Zieliński Maciej, Sakowska Justyna, Iwaszkiewicz-Grześ Dorota, Gliwiński Mateusz, Hennig Matylda, Żalińska Magdalena, Wołoszyn-Durkiewicz Anna, Jaźwińska-Curyłło Anna, Kamińska Halla, Owczuk Radosław, Młynarski Wojciech, Jarosz-Chobot Przemysława, Bossowski Artur, Szadkowska Agnieszka, Fendler Wojciech, Beń-Skowronek Iwona, Chobot Agata, Myśliwiec Małgorzata, Siebert Janusz, Marek-Trzonkowska Natalia, Trzonkowski Piotr
Department of Medical Immunology, Medical University of Gdańsk, Debinki 7 80-210, Poland; Poltreg S.A., Botaniczna 20 Street, 80-298 Gdańsk, Poland.
Department of Pediatric Diabetology and Endocrinology, Medical University of Gdańsk, Debinki 7 80-210, Poland.
Int Immunopharmacol. 2024 May 10;132:111919. doi: 10.1016/j.intimp.2024.111919. Epub 2024 Mar 30.

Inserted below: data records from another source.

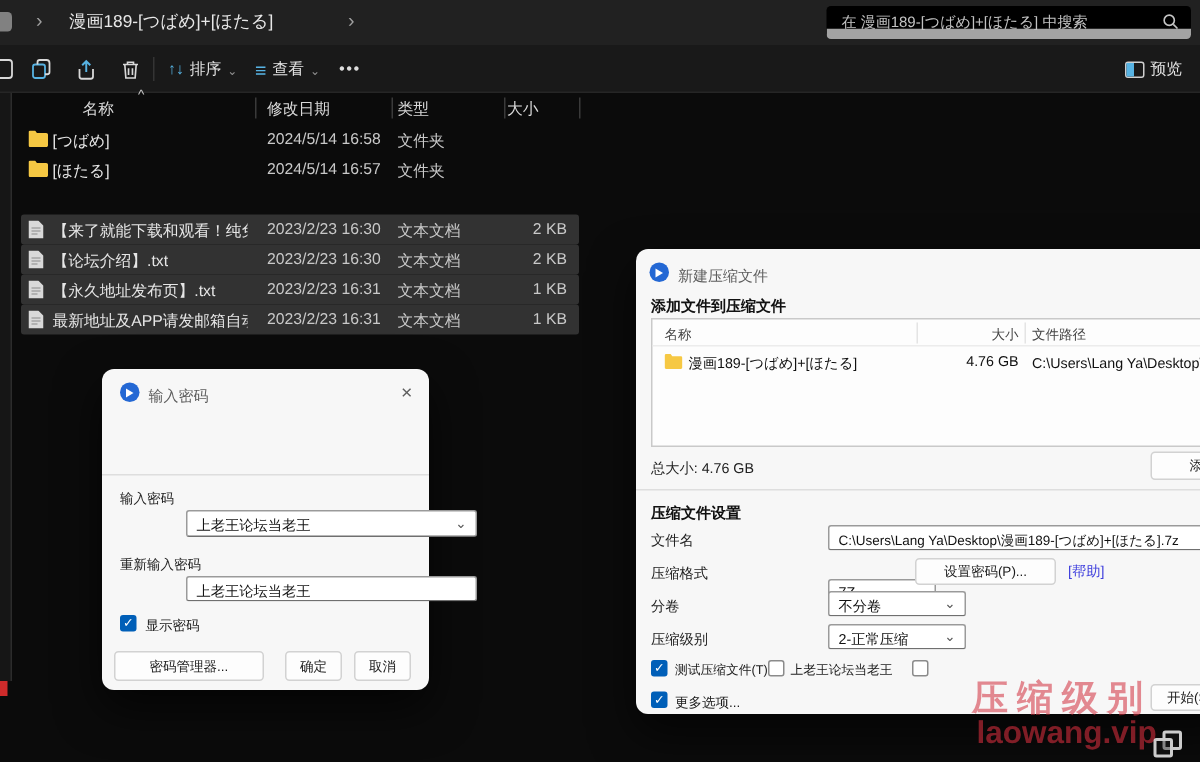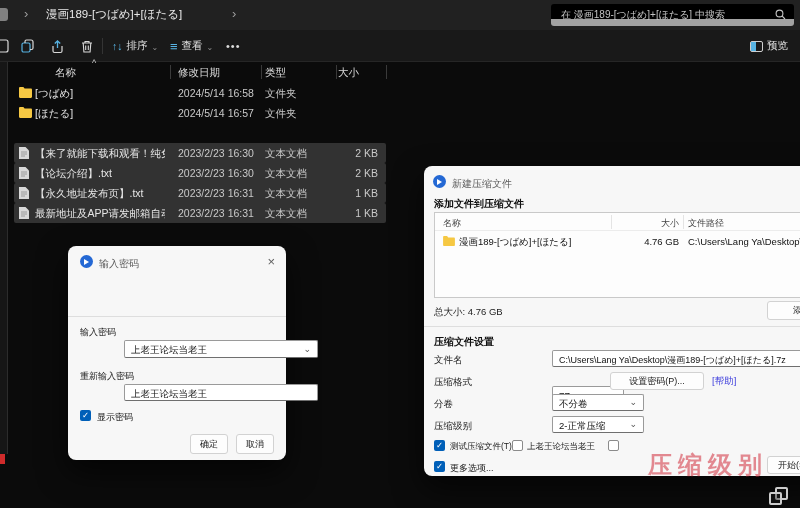--- a/index.html
+++ b/index.html
@@ -296,23 +296,25 @@
     </div>
 
     <span class="flabel" style="left:12px; top:124px; font-size:9px">重新输入密码</span>
     <div class="field" style="left:12px; top:138px; width:194px; height:17px">
       <span class="val">上老王论坛当老王</span>
     </div>
 
     <span class="cb on" style="left:12px; top:164px">✓</span>
     <span class="cblabel" style="left:29px; top:165px">显示密码</span>
 
+    <div class="btn" style="left:8px; top:188px; width:100px; height:20px; line-height:18px">密码管理器...</div>
     <div class="btn" style="left:122px; top:188px; width:38px; height:20px; line-height:18px">确定</div>
     <div class="btn" style="left:168px; top:188px; width:38px; height:20px; line-height:18px">取消</div>
   </div>
 
   <div class="wm1">压缩级别</div>
+  <div class="wm2">laowang.vip</div>
   <div class="wm-ic">
     <span class="sq" style="left:8px; top:0"></span>
     <span class="sq" style="left:2px; top:5px"></span>
   </div>
 
 </div>
 
 </body></html>

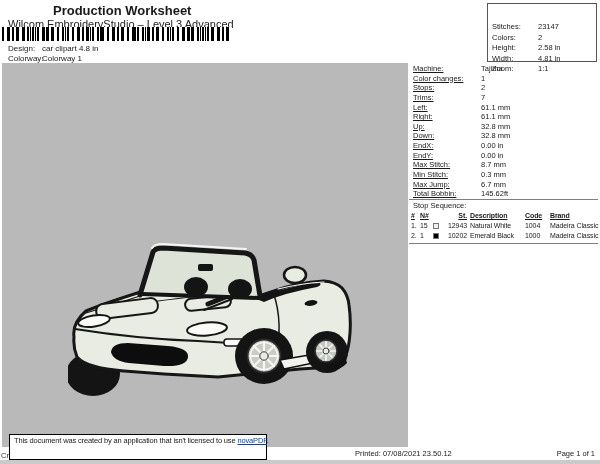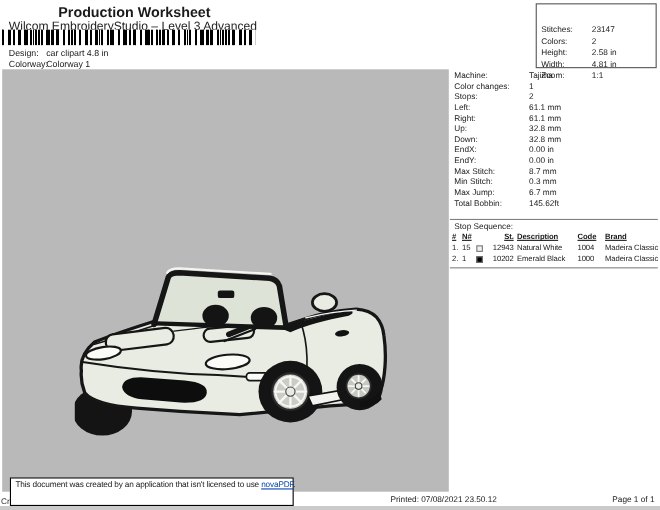--- a/index.html
+++ b/index.html
@@ -28,21 +28,21 @@
     border:1px solid #555; background:#fff; padding:18px 4px;
   }
   .summary-row { display:flex; height:10.6px; font-size:7.5px; line-height:10.6px; }
   .summary-row .lbl { width:46px; }
   
   .canvas { position:absolute; left:2px; top:63px; width:406px; height:384px; background:#b9b9b9; }
   .car { position:absolute; left:66px; top:176px; width:290px; height:164px; }
   
   .machine-info { position:absolute; left:413px; top:64px; width:184px; }
   .info-row { display:flex; height:9.65px; font-size:7.5px; line-height:9.65px; }
-  .info-row .lbl { width:68px; }
+  .info-row .lbl { width:68px;text-decoration:underline; }
   .hline { position:absolute; height:1px; background:#808080; }
   .hline.l1 { left:409px; top:199px; width:189px; }
   .hline.l2 { left:409px; top:243px; width:189px; }
   .stopseq-title { position:absolute; left:413px; top:201px; font-size:7.5px; }
   .stop-table {
     position:absolute; left:411px; top:211px; width:188px;
     display:grid; grid-template-columns:9px 13px 11px 26px 55px 25px auto;
     font-size:7px; letter-spacing:-0.1px;
   }
   .stop-table > div { height:10px; line-height:10px; white-space:nowrap; overflow:visible; }
@@ -186,20 +186,24 @@
       </div>
     <div class="info-row">
         <span class="lbl">Color changes:</span>
         <span>1</span>
       </div>
     <div class="info-row">
         <span class="lbl">Stops:</span>
         <span>2</span>
       </div>
     <div class="info-row">
+        <span class="lbl">Trims:</span>
+        <span>7</span>
+      </div>
+    <div class="info-row">
         <span class="lbl">Left:</span>
         <span>61.1 mm</span>
       </div>
     <div class="info-row">
         <span class="lbl">Right:</span>
         <span>61.1 mm</span>
       </div>
     <div class="info-row">
         <span class="lbl">Up:</span>
         <span>32.8 mm</span>

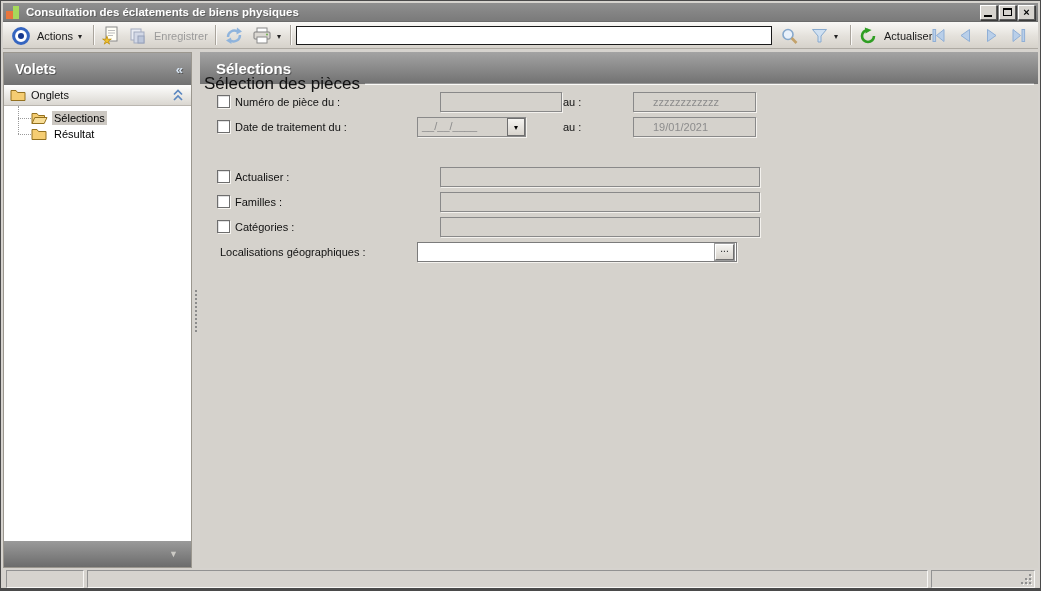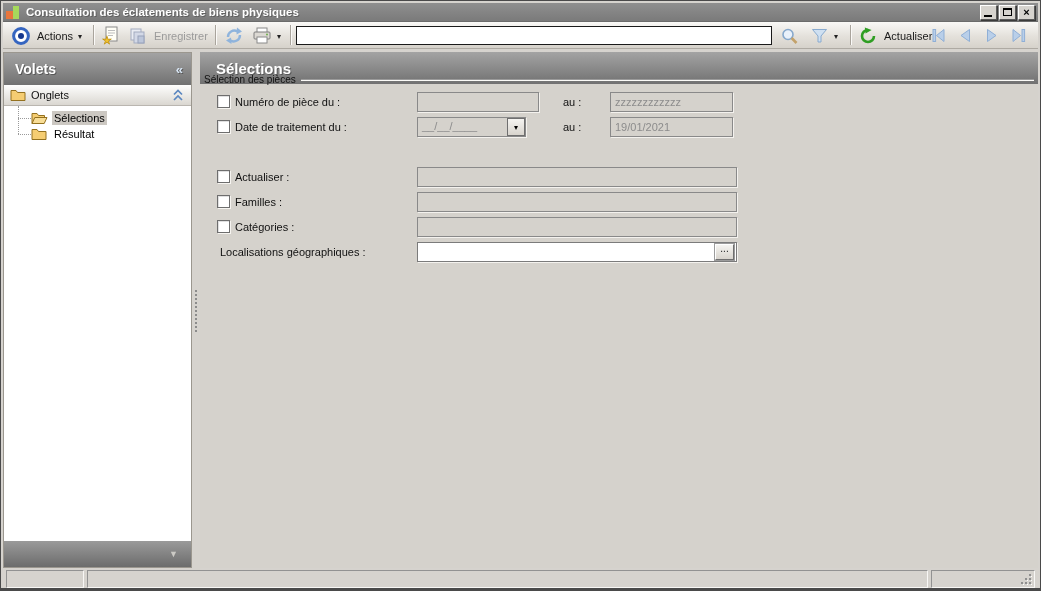--- a/index.html
+++ b/index.html
@@ -76,29 +76,29 @@
     display:flex;align-items:center;
   }
   .sidebar-bottom .chev-down{margin-left:auto;margin-right:13px;color:#cccac5;font-size:9px;cursor:default;}
   .splitter{position:absolute;left:189px;top:0;width:8px;height:516px;background:#d6d3ce;}
   .splitter .grip{position:absolute;left:3px;top:238px;width:2px;height:44px;
     background-image:repeating-linear-gradient(#8c8c8c 0 2px, transparent 2px 4px);}
   .main{position:absolute;left:197px;top:0;right:0;height:516px;background:#d5d2cc;}
   .main .panel-header{font-size:15px;padding-left:16px;}
   .content{position:absolute;left:0;top:20px;right:0;bottom:0;}
   .legend-row{position:absolute;left:4px;right:4px;top:2px;display:flex;align-items:center;gap:5px;}
-  .legend-row .legend-text{font-size:10px;color:#111;flex:none;}
+  .legend-row .legend-text{font-size:17px;color:#111;flex:none;}
   .legend-row .groove{flex:1;height:2px;border-top:1px solid #9a9a9a;border-bottom:1px solid #fbfaf7;}
   .frow{position:absolute;left:0;right:0;height:20px;font-size:11px;}
   .cb{position:absolute;left:17px;top:3px;width:13px;height:13px;background:#fff;
     border:1px solid #6e6e6e;box-shadow:inset 1px 1px 0 rgba(0,0,0,.12),1px 1px 0 #f6f4f0;cursor:default;}
   .flabel{position:absolute;left:35px;top:4px;color:#111;white-space:nowrap;text-align:right;}
   .field{position:absolute;top:0;height:20px;background:#d5d2cc;
     border:1px solid #898989;box-shadow:1px 1px 0 #f4f2ee;
-    color:#8c8c8c;font-size:11px;line-height:18px;padding:0 4px;overflow:hidden;}
+    color:#8c8c8c;font-size:11px;line-height:18px;padding:0 19px;overflow:hidden;margin-left:23px;}
   .f-from{left:217px;width:122px;}
   .au-label{position:absolute;left:363px;top:4px;color:#111;}
   .f-to{left:410px;width:123px;}
   .f-wide{left:217px;width:320px;}
   .combo{position:absolute;left:217px;top:0;width:109px;height:20px;background:#d5d2cc;
     border:1px solid #898989;box-shadow:1px 1px 0 #f4f2ee;}
   .combo .cval{position:absolute;left:4px;top:2px;color:#8c8c8c;font-size:11px;}
   .combo .cbtn{position:absolute;right:0;top:0;bottom:0;width:18px;
     background:linear-gradient(#f5f4f1,#d8d4cd);border:1px solid #6f6f6f;
     display:flex;align-items:center;justify-content:center;font-size:8px;color:#000;cursor:default;}

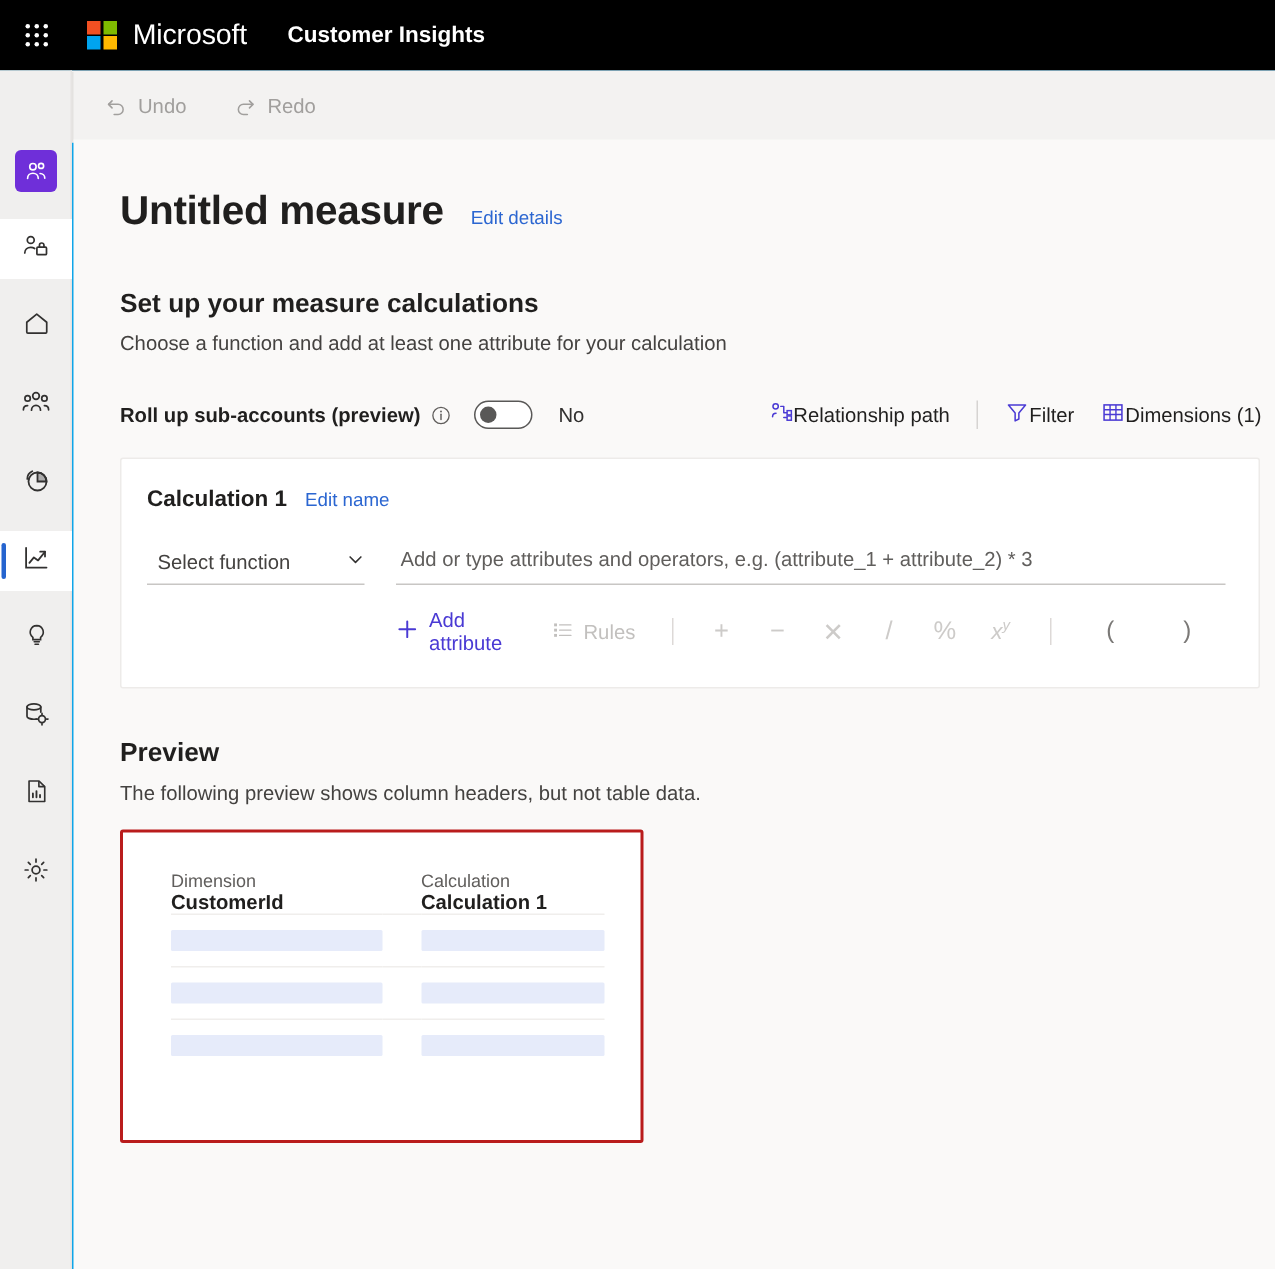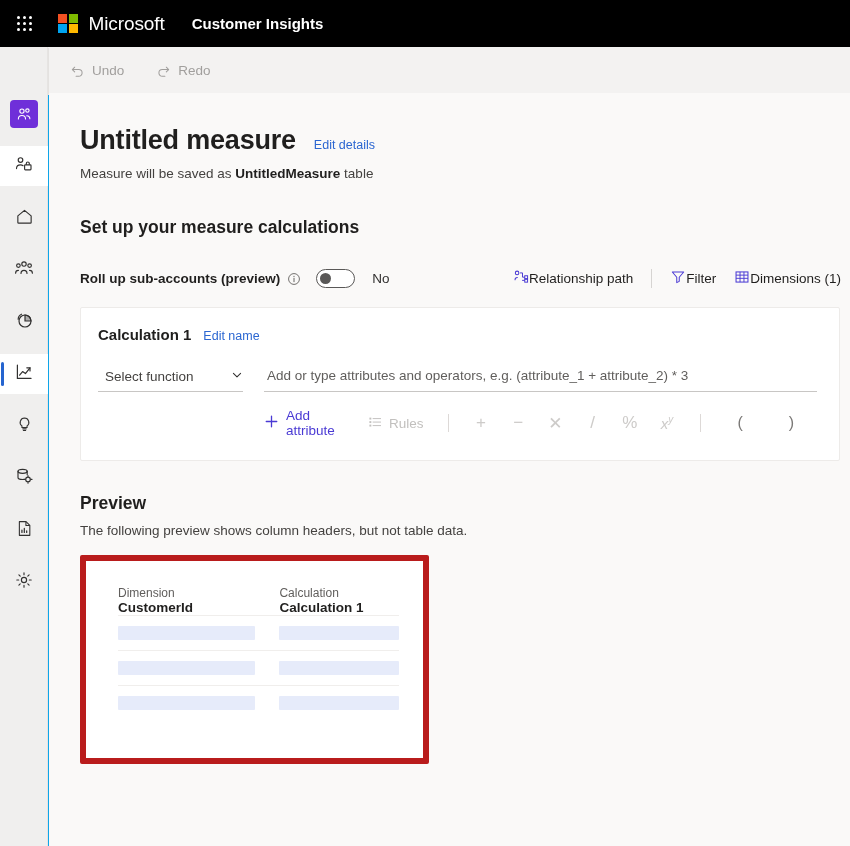--- a/index.html
+++ b/index.html
@@ -172,21 +172,21 @@
   }
   .op-btn.paren { color: #7b7977; font-size: 16px; margin: 0 14px; }
   .op-btn.pow { font-style: italic; font-size: 15px; }
   .op-btn.pow sup { font-size: 10px; }
 
   
   .preview-title { font-size: 17.5px; font-weight: bold; color: #201f1e; margin-top: 32px; }
   .preview-sub { font-size: 13.5px; color: #444240; margin-top: 9px; }
   .preview-card {
     margin-top: 17px; width: 349px; height: 209px; background: #ffffff;
-    border: 6px solid #b91c1c; border-radius: 2px; padding: 25px 24px 0 32px;
+    border: 2px solid #b91c1c; border-radius: 2px; padding: 25px 24px 0 32px;
   }
   .ptable { width: 100%; border-collapse: collapse; }
   .ptable td { padding: 0; }
   .col-kind { font-size: 12px; color: #605e5c; padding-bottom: 10px; }
   .col-name { font-size: 13.5px; font-weight: bold; color: #201f1e; padding-bottom: 13px; }
   .prow { border-top: 1px solid #f0eeec; }
   .prow td { padding: 10px 0; }
   .skel { height: 14px; background: #e6ebfa; border-radius: 1px; }
   .c1 { width: 158px; }
   .c2 { width: 135px; }
@@ -355,25 +355,23 @@
   </div>
 
   <div class="main">
     <div class="content">
 
       <div class="page-title-row">
         <div class="page-title">Untitled measure</div>
         <div class="link">Edit details</div>
       </div>
 
-      <div class="subtitle">
-        <span>Measure will be saved as </span><b>UntitledMeasure</b><span> table</span>
-      </div>
 
       <div class="section-title">Set up your measure calculations</div>
+      <div class="section-sub">Choose a function and add at least one attribute for your calculation</div>
 
       <div class="options-row">
         <div class="rollup">
           <span class="rollup-label">Roll up sub-accounts (preview)</span>
           <span class="info-icon">
             <svg width="14" height="14" viewBox="0 0 16 16" fill="none">
               <circle cx="8" cy="8" r="6.2" stroke="#605e5c" stroke-width="1"></circle>
               <path d="M8 7.1v4" stroke="#605e5c" stroke-width="1.1" stroke-linecap="round"></path>
               <circle cx="8" cy="4.9" r="0.72" fill="#605e5c"></circle>
             </svg>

An imbalance between exaggerated autoaggressive T cell responses, primarily CD8 + T cells, and impaired tolerogenic mechanisms underlie the development of type 1 diabetes mellitus. Disease-modifying strategies, particularly immunotherapy focusing on FoxP3 + T regulatory cells (Treg), and B cells facilitating antigen presentation for T cells, show promise. Selective depletion of B cells may be achieved with an anti-CD20 monoclonal antibody (mAb). In a 2-year-long flow cytometry follow-up, involving 32 peripheral blood T and B cell markers across three trial arms (Treg + rituximab N = 12, Treg + placebo N = 13, control N = 11), we observed significant changes. PD-1 receptor (+) CD4 + Treg, CD4 + effector T cells (Teffs), and CD8 + T cell percentages increased in the combined regimen group by the end of follow-up. Conversely, the control group exhibited a notable reduction in PD-1 receptor (+) CD4 + Teff percentages. Considering clinical endpoints, higher PD-1 receptor (+) expression on T cells correlated with positive responses, including a higher mixed meal tolerance test AUC, and reduced daily insulin dosage. PD-1 receptor (+) T cells emerged as a potential therapy outcome biomarker. In vitro validation confirmed that successful Teff suppression was associated with elevated PD-1 receptor (+) Treg levels. These findings support PD-1 receptor (+) T cells as a reliable indicator of treatment with combined immunotherapy consisting of Tregs and anti-CD20 mAb efficacy in type 1 diabetes mellitus.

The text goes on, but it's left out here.